Simak wawancara khusus jurnalis mediaaceh.co, WiIdan EI FadhiI, bersama salah seorang Pemuka Agama Katolik  Kantor Wilayah Kementerian Agama Aceh, Baron F. Pandiangan, S.Ag. M.Th, kini  sudah 5,5 tahun tinggal di Daerah Aceh. Dalam wawancara nya, Ia juga berulangkali memuji pelaksanaan Syariat Islam di Aceh yang berdampak baik bagi mereka.

Aceh merupakan sebuah daerah yang mayoritas beragama Islam. Apakah Provinsi Aceh termasuk dalam daerah yang begitu toleran dalam menghargai perbedaan agama?

Pengalaman saya dan kawan-kawan, sangat toleran. Dan dalam kapasitas saya sebagai warga Katolik, jujur saya mengatakan justru saya bersyukur di Aceh ini ditempatkan. Dan saya rasakan sebagai Katolik selama di Aceh ini, saya merasakan sebagai Katolik yang betul-betul saya rasakan nilai Katolik ya selama di Aceh ini.
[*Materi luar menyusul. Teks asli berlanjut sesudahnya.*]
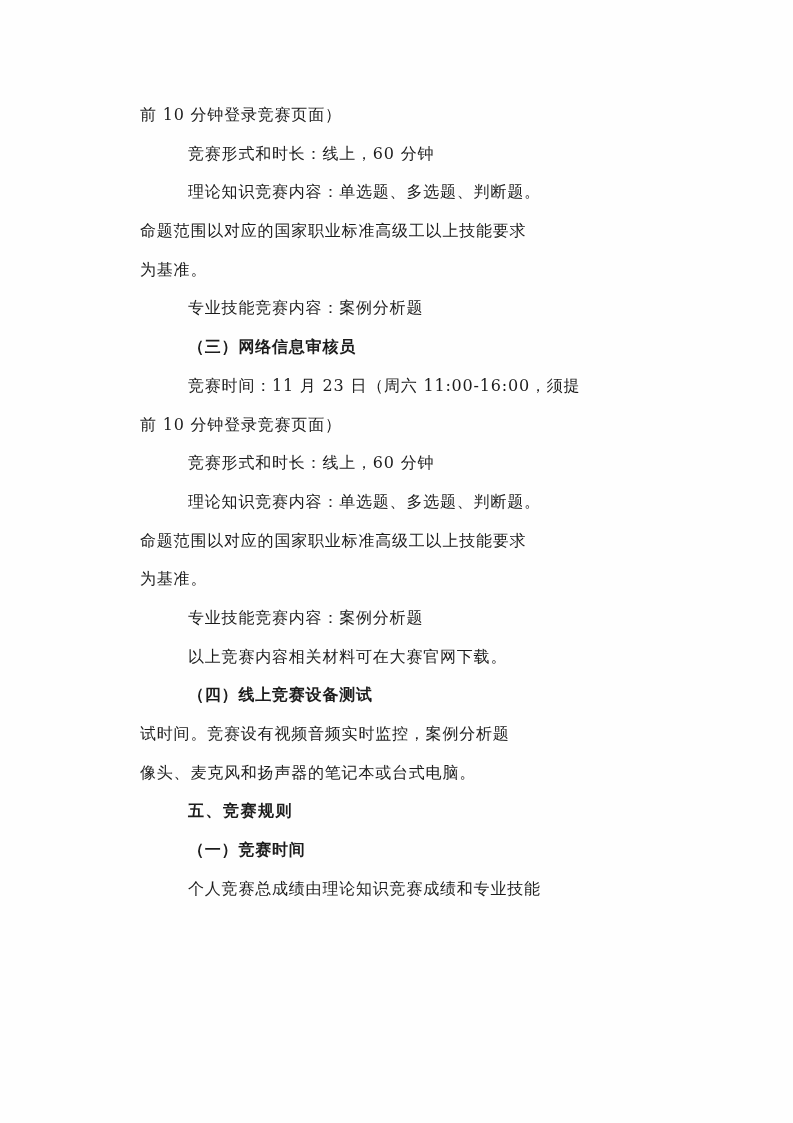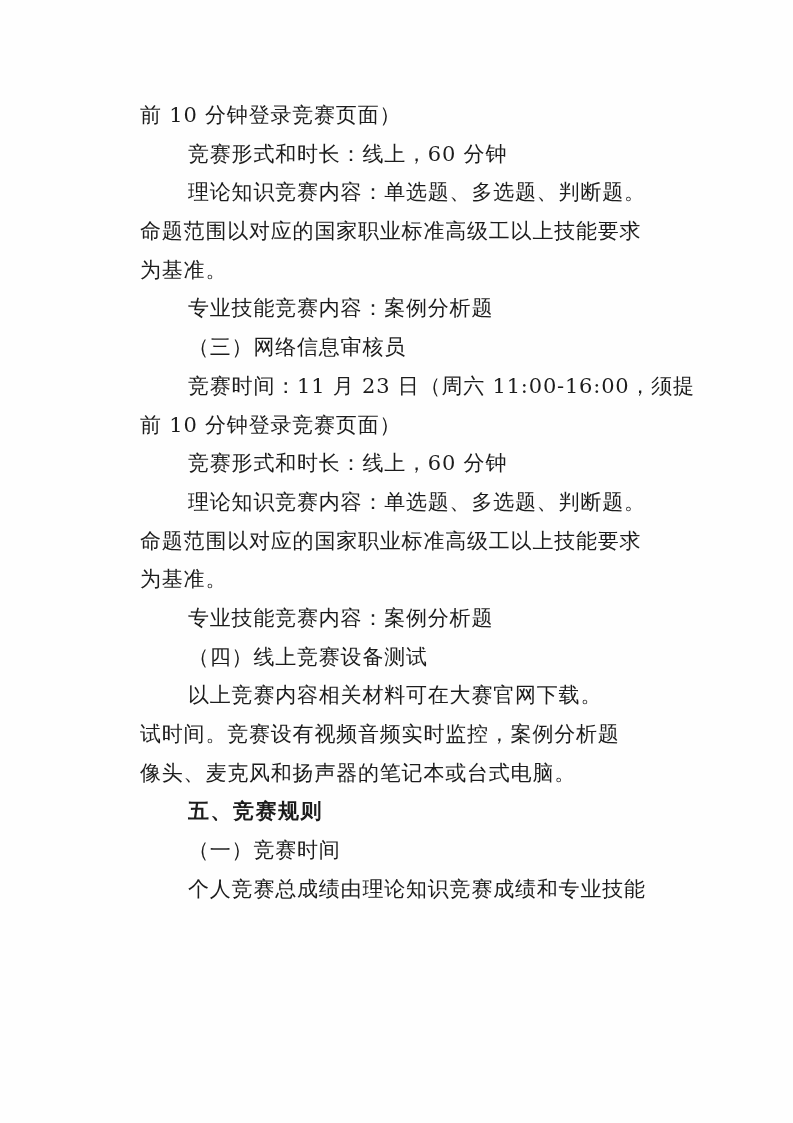"前 10 分钟登录竞赛页面）" .textblock { font-size: 21px -> 16px }
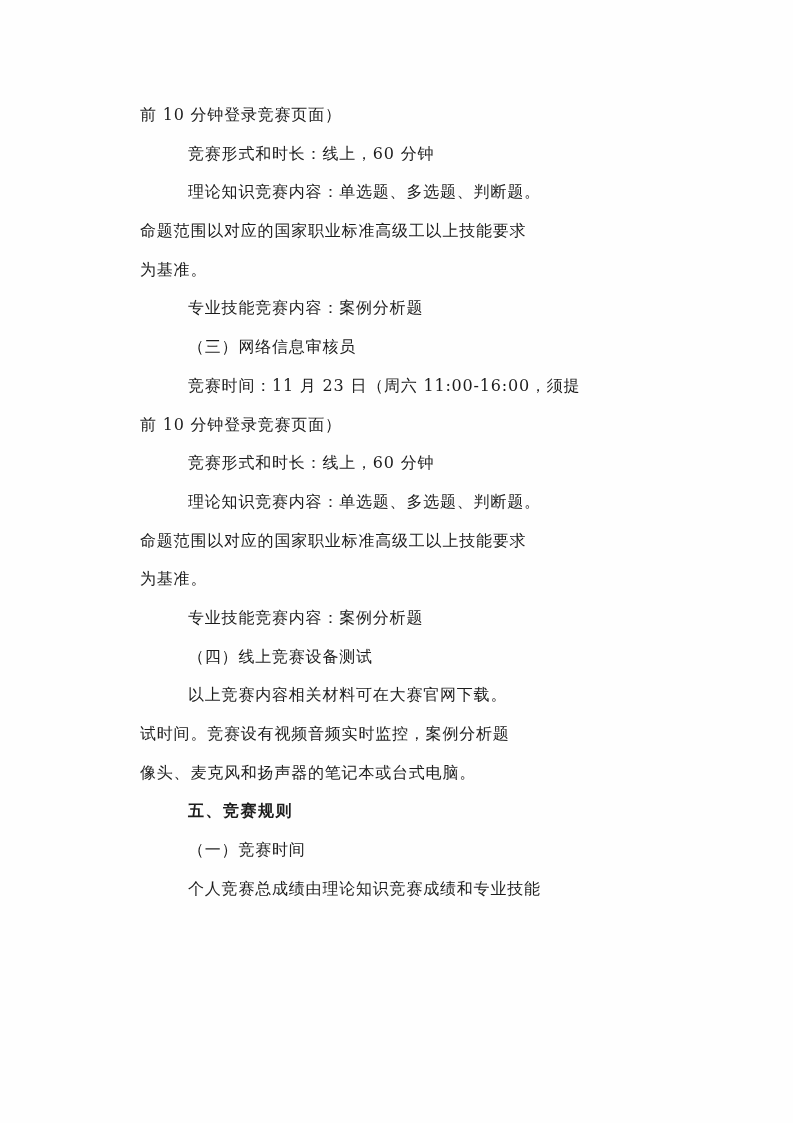"（三）网络信息审核员" .b { font-weight: normal -> bold }
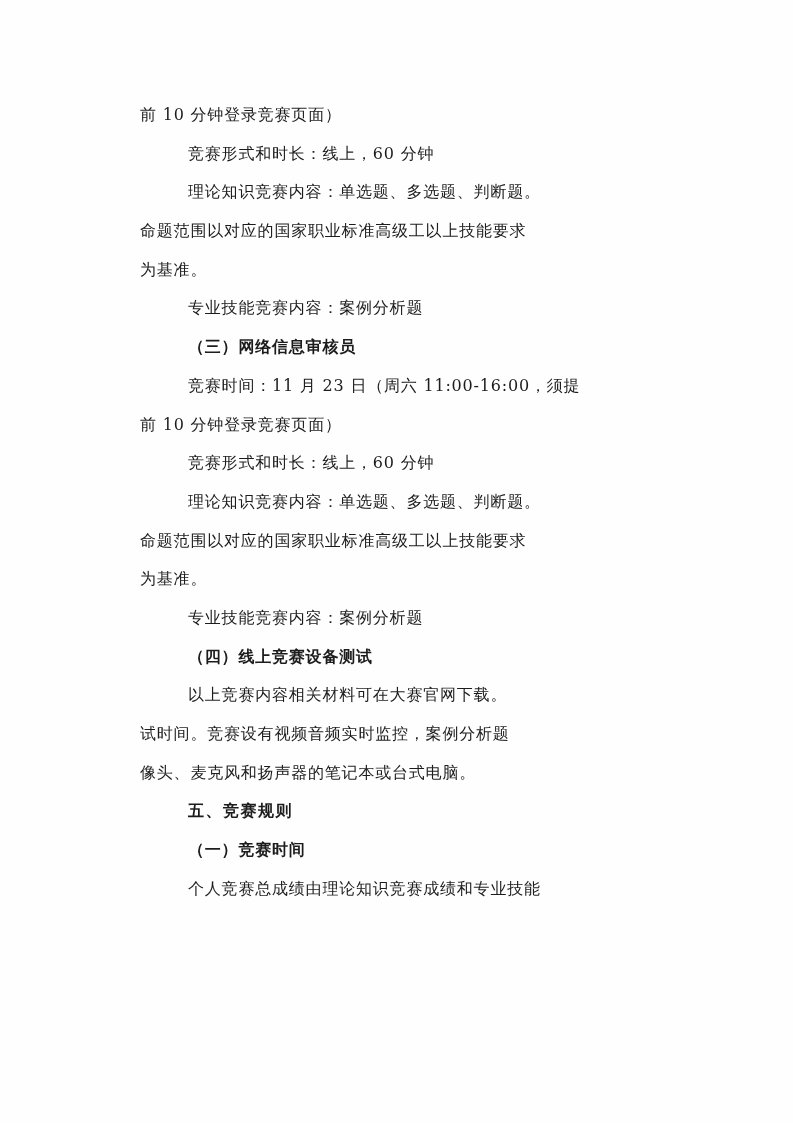"（四）线上竞赛设备测试" div.ln { order: before "以上竞赛内容相关材料可在大赛官网下载。" -> after "以上竞赛内容相关材料可在大赛官网下载。" }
Saya selama ini tugas di Medan, pendidikan saya juiga di internal Katolik, tapi ketika saya dipindah tugaskan ke Aceh ini. Apa yang saya alami sebelum ke Aceh ini, apa yang saya dengar dari keluarga sampaikan tentang  Aceh memang menyeramkan, tapi setelah saya masuk dan masuk lagi dan tidak ada saya lihat. Bahkan dalam rapat kami di tingkat direktorat tingkat nasional kita koordinasi, saya katakan pada bapak pimpinan, "Pak Dirjen saya bersyukur ditugaskan di Aceh". Saya tidak berbohong, saya merasakan hidup saya sebagai Katolik di Aceh.

Do'a-doa saya di Medan, saya ke gereja, di Aceh masih juga saya alami itu. Dan saya dari Singkil kemarin, di 23 kabupaten itu saya sebagai seorang Katolik tidak merasa terzalimi. Bahkan saya sebagai seorang Katolik merasa syariat Islam kalau makin kaffah itu saya makin senang lah. Syariat Islam Melindungi Kami. minimal kontak sosial untuk saya itu semakin sesuatu dan keluarga saya masih nyaman walaupun saya dengan istri jauh.

Kondisi syariat itu juga mendorong saya untuk berperilaku kemanusiaan, saya pikir poin-poin  yang diatur dalam adat istiadat Islam itu juga mengatur hubungan yang lebih harmonis kan? Hablun minannasnya kan? dan kami setuju dengan itu, kami mengatur dengan baik hubungan dengan sesama yang lain dan hubungan dengan tuhan. Saya pikir kalau ada yang lain itu intrik-intrik, tidak persoalan agama. Menjelang natal ini  kami bebas saja melakukan latihan. Nanti kami tanggal 24 malam ada kegiatan natal besar-besaran di gereja, dan kami belum mendengar ada mendapat surat atau teguran, santai saja.

Dari penjelasan Anda bisa disimpulkan bahwa toleransi beragama di Aceh begitu tinggi?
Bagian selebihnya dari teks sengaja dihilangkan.